In the evaluation step a set of 15 persons, different from the previous ones (i.e., training step) but with the same characteristics, was selected (9 males, 6 females). To evaluate the experiments, the accuracy metric was adopted [18]. As reported in Table 1, the method achieves an overall accuracy of the 97.3%. In particular, the use cases scenarios has achieved the best accuracy of 98.5%. Instead, electronic circuits and mind maps have obtained an accuracy of 96.5%.

Fig. 4.
figure 4

Scenarios for separation between textual and graphical domains.

Fig. 5.
figure 5

Training set: (a) geometrical shapes, (b) four groups of words with different lengths.

Table 1. Comparison of the accuracy measures among state-of-the-art approaches.

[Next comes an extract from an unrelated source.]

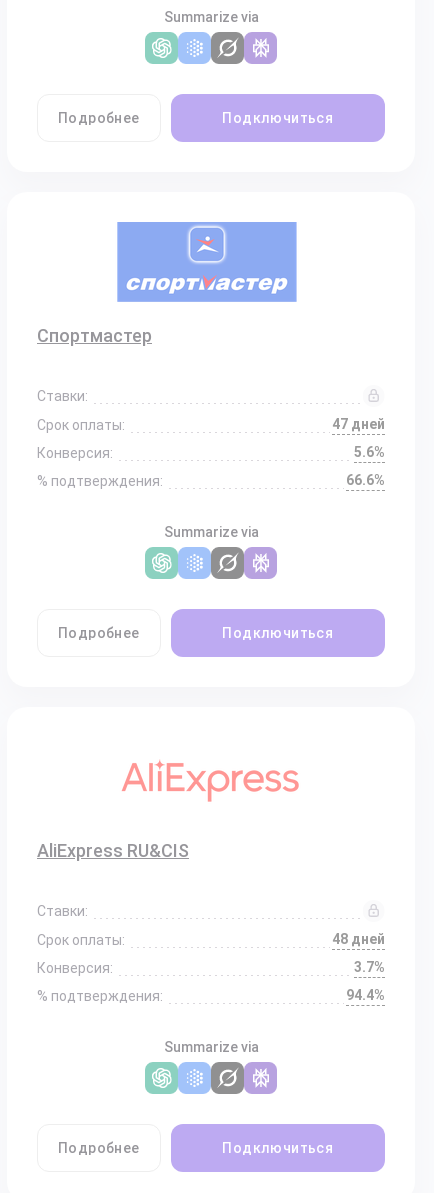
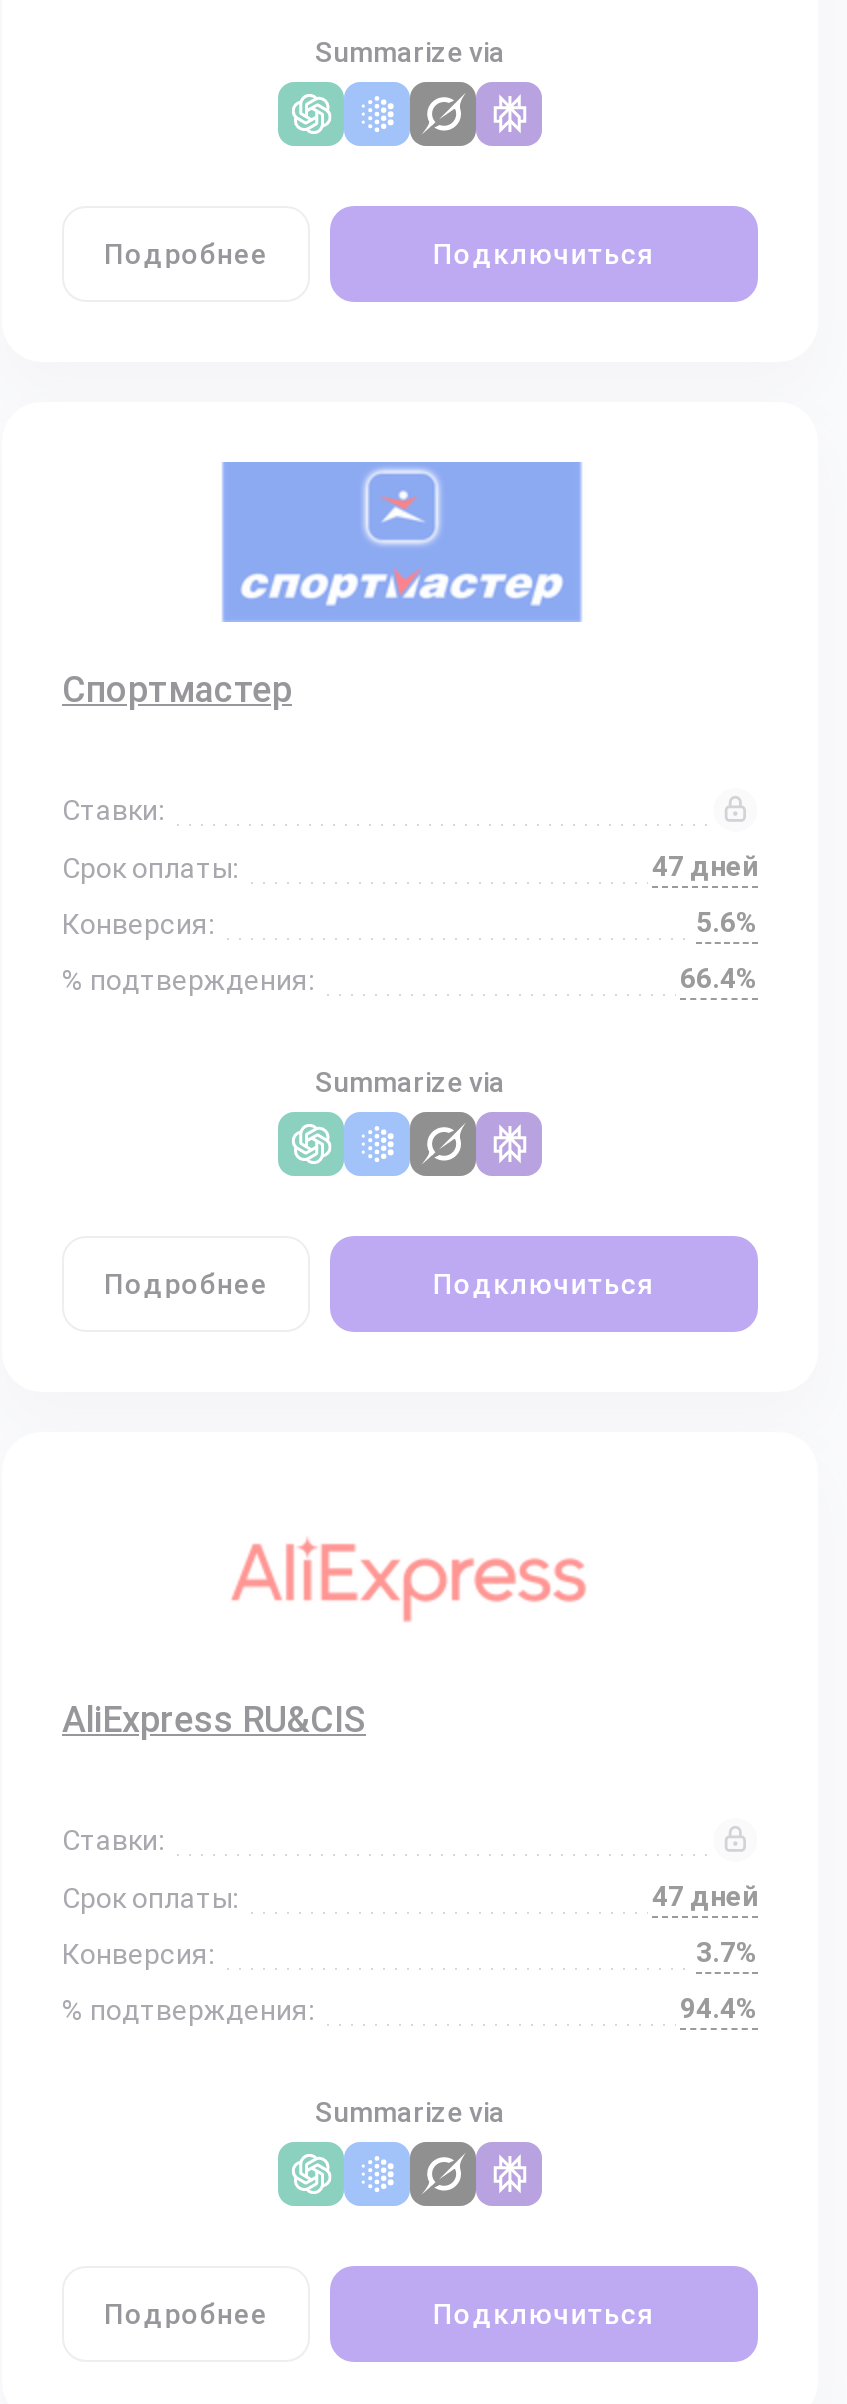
- 66.6%
+ 66.4%

- 48 дней
+ 47 дней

We have compared the proposed method with five key works of the current literature presented in [2, 5,6,7, 17]. The comparison is based on the benchmark of these works. In Table 1 the overall results are reported. They show that the proposed method is a concrete contribution to the current literature. As mentioned before, there is not a common dataset to have a direct comparison with these key works. In addition, some of these works, like the proposed one, are based on tests performed by a specific class of users (e.g., young people, computer science students). These factors can influence the experimental phases and often these details about the persons are not present in the other works. Furthermore, different data acquisition methods can be distinguished. Blagojevic et al. [7] use a system similar to that proposed. Instead, Machii et al. [17] and Bishop et al. [6] use an optical system for scanning of strokes. Another consideration regards the handwriting styles. Machii et al. [17] focused on Japanese writing. Instead, Bhat and Hammond [5] and Bishop et al. [6] focused on writing in block letters. All these aspects make the comparison a hard task. To obtain a comparative analysis, we built a dataset containing the contexts in which these works were tested. Blagojevic et al. [7] performed extensive evaluations on diagrams from 6 different domains (4 of these are used into the built dataset). Bishop et al. [6] used data collected among the employees at Microsoft Research in Cambridge, using a purpose-written piece of software and additional tests were also obtained from the Tablet PC Ink Parsing Team at Microsoft in Redmond. Machii et al. [17] used a dataset where they have chosen 18 patterns on which to perform the experiments. Finally, the presented results allow to give two considerations. First, the novel set of features is very discriminating. Second, the SVM is very suitable for this kind of binary separation domain.

5 Conclusions

This paper describes an SVM classifier based approach for the online separation of handwriting (textual domain) from freehand drawing (graphical domain) elements. The paper presents two main novelties with respect to the current literature. First, a new set of highly discriminative features. Second, the use of an SVM classifier. Despite the lack in literature of a dataset and the lack of a standard for the comparison of different approaches in this field, the authors of the present paper have produced wide efforts to provide a reasonable and reliable comparison between them. The experimental tests have provided a high accuracy of 97.3% which shown the concrete contribution to the current state-of-the-art.